Палубный приближается. Вполголоса окликнув Александра, молодого грека, сидящего на соседней скамье у самого борта, я едва заметно киваю: сейчас. Сейчас, потому что временами у меня темнеет в глазах и я боюсь потерять сознание. Сейчас, потому что силы мои убывают уже не с каждым часом, а с каждой минутой. Сейчас, потому что иначе - никогда, а я хочу хоть немного порадоваться перед тем, как меня, еще живого, бросят за борт.

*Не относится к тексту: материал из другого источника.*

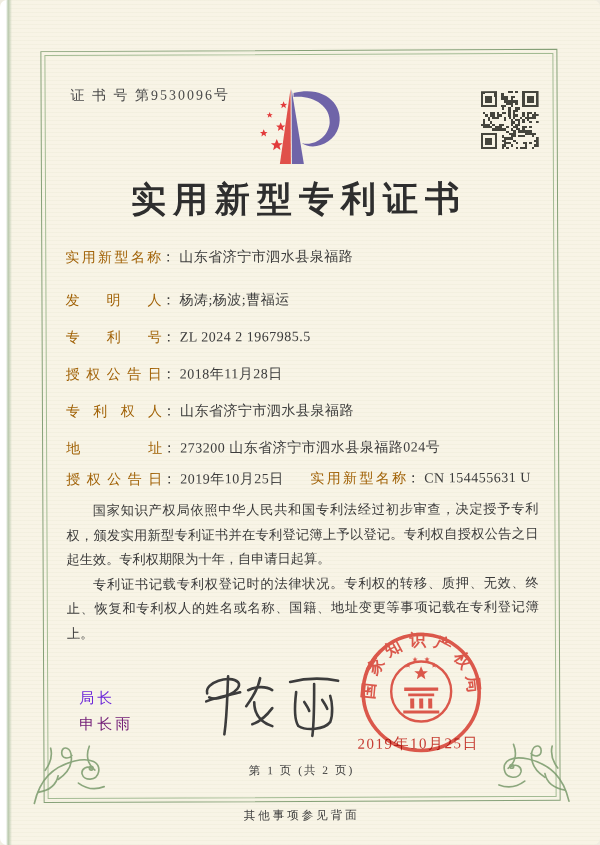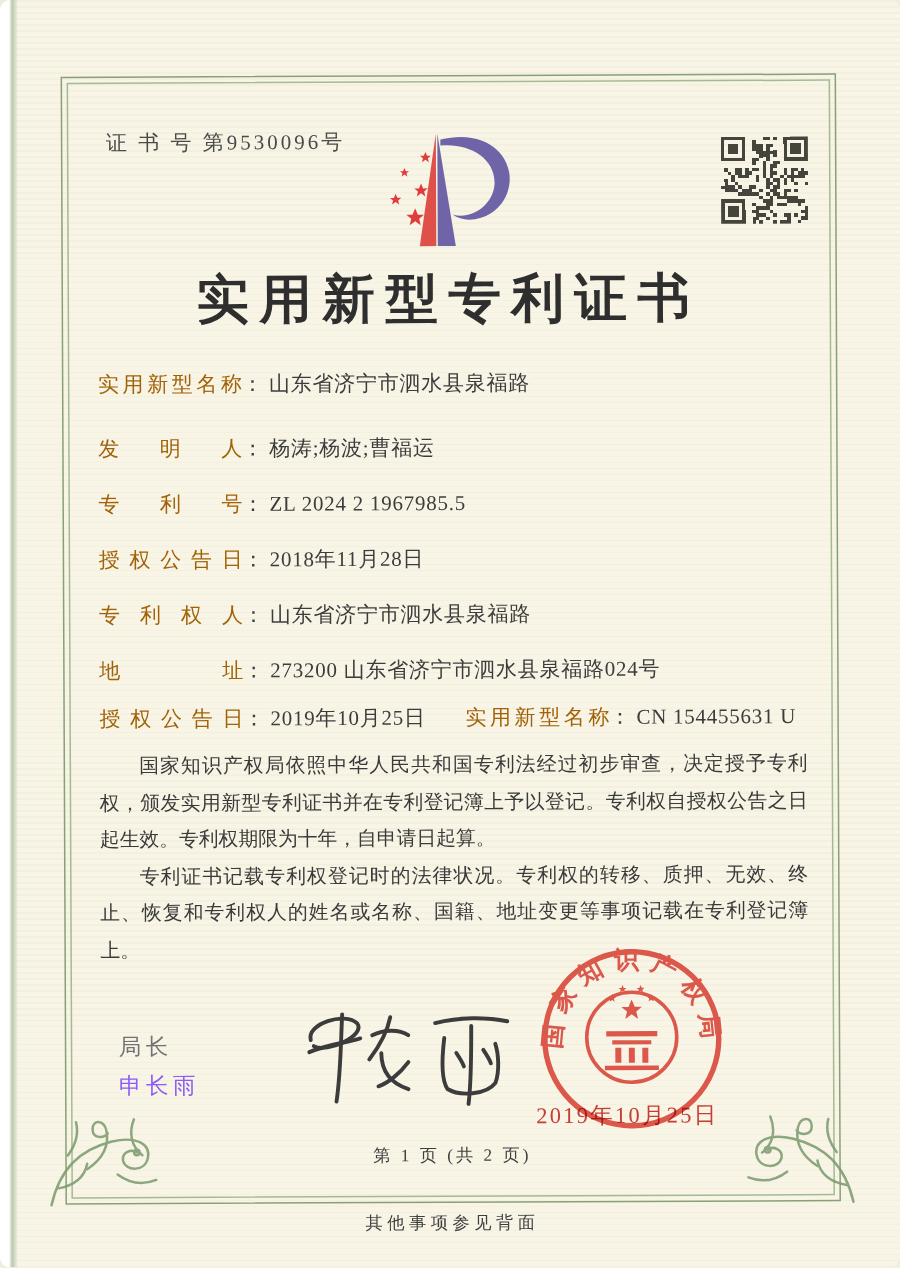"局长" .sig-title { color: #737373 -> #6d28d9 }
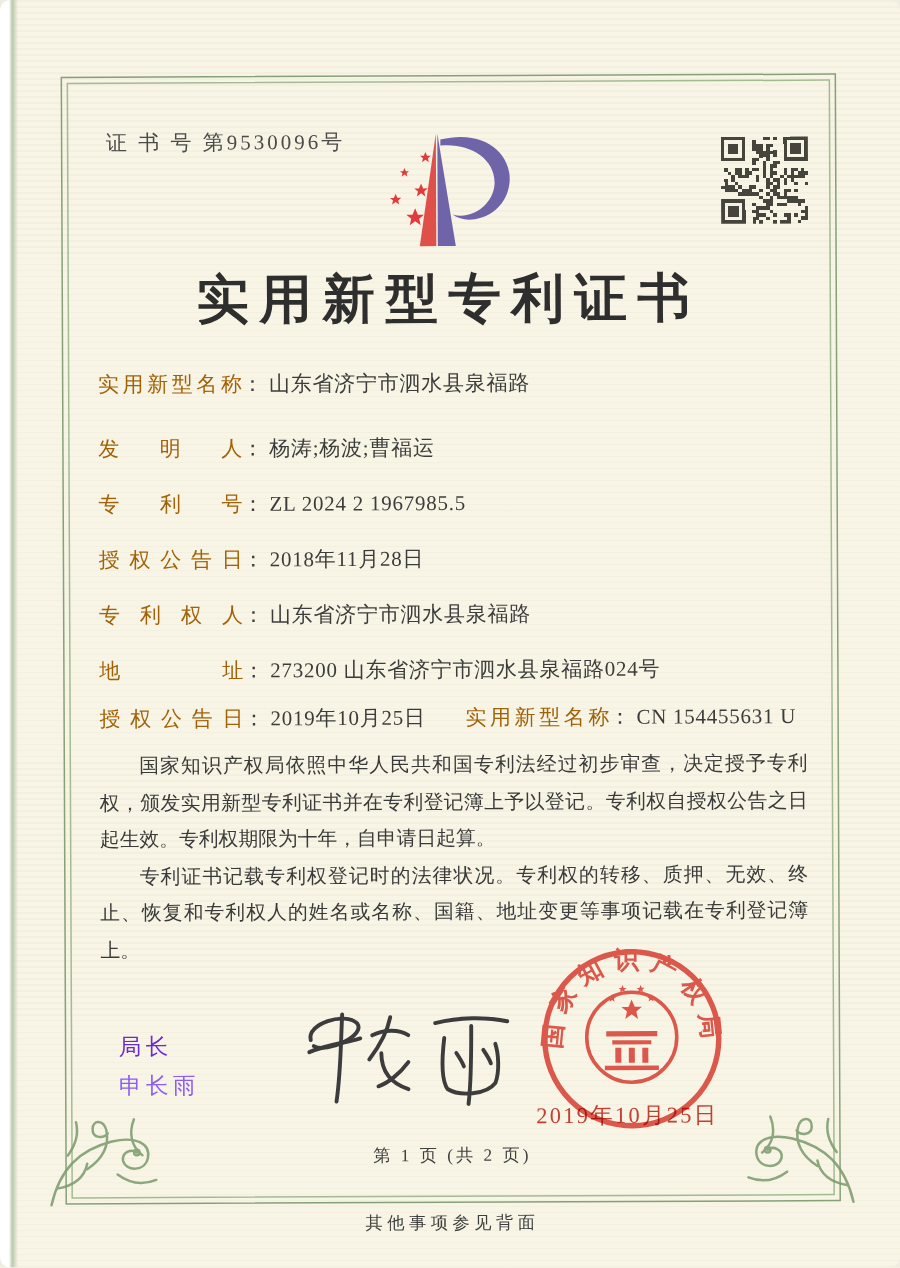"申长雨" .sig-name { color: #8b5cf6 -> #701a75 }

Когда тень, отбрасываемая палубным, накрывает лоснящуюся потом спину сидящего впереди меня гребца, Александр резко ослабляет усилие. Его весло начинает отставать. Палубный мгновенно определяет, кто виновник - на то он и палубный, - и взмахивает бичом. Но Александр - неслыханное дело! - ухитряется увернуться от удара. Молодой, ловкий, еще не отупевший и не смирившийся...
Палубный, опешив от неожиданности, не кричит, а буквально ревет и, сделав пару быстрых шагов по направлению к строптивцу, раз и другой взмахивает бичом.
Теперь он стоит совсем близко от меня. Настолько близко, что я, несмотря на оковы, могу вытащить из-за его пояса длинный нож.
Сил у меня немного, но, лезвие ножа столь остро, что он без труда входит в толстое брюхо палубного по самую рукоятку.
Вместо того чтобы отнять у меня нож, палубный хватается за живот, наклоняется, пытаясь зажать обеими руками огромную рану, и я вонзаю лезвие ему в горло. Последнее, что я успеваю, - это завопить, точнее, захрипеть от радости.
Никогда в жизни я не был так счастлив, как в это мгновение.
Но этот хрип, похоже, отнимает у меня последние силы. Выбеленные ветром, водой и солнцем доски палубы становятся такого же цвета, как хлещущая из ран моего врага кровь, - черного. Потом палуба вдруг опрокидывается на меня, я пытаюсь оттолкнуть ее рукой...
- "Коробейники кукуют..."
- Это - одна из палат, - сказал Шпак, гостеприимно распахивая дверь. Подождав, пока все корреспонденты войдут и разместятся вдоль стен, он продолжил:
- Всего таких палат сто двадцать восемь, и в каждой - по восемь саркофагов.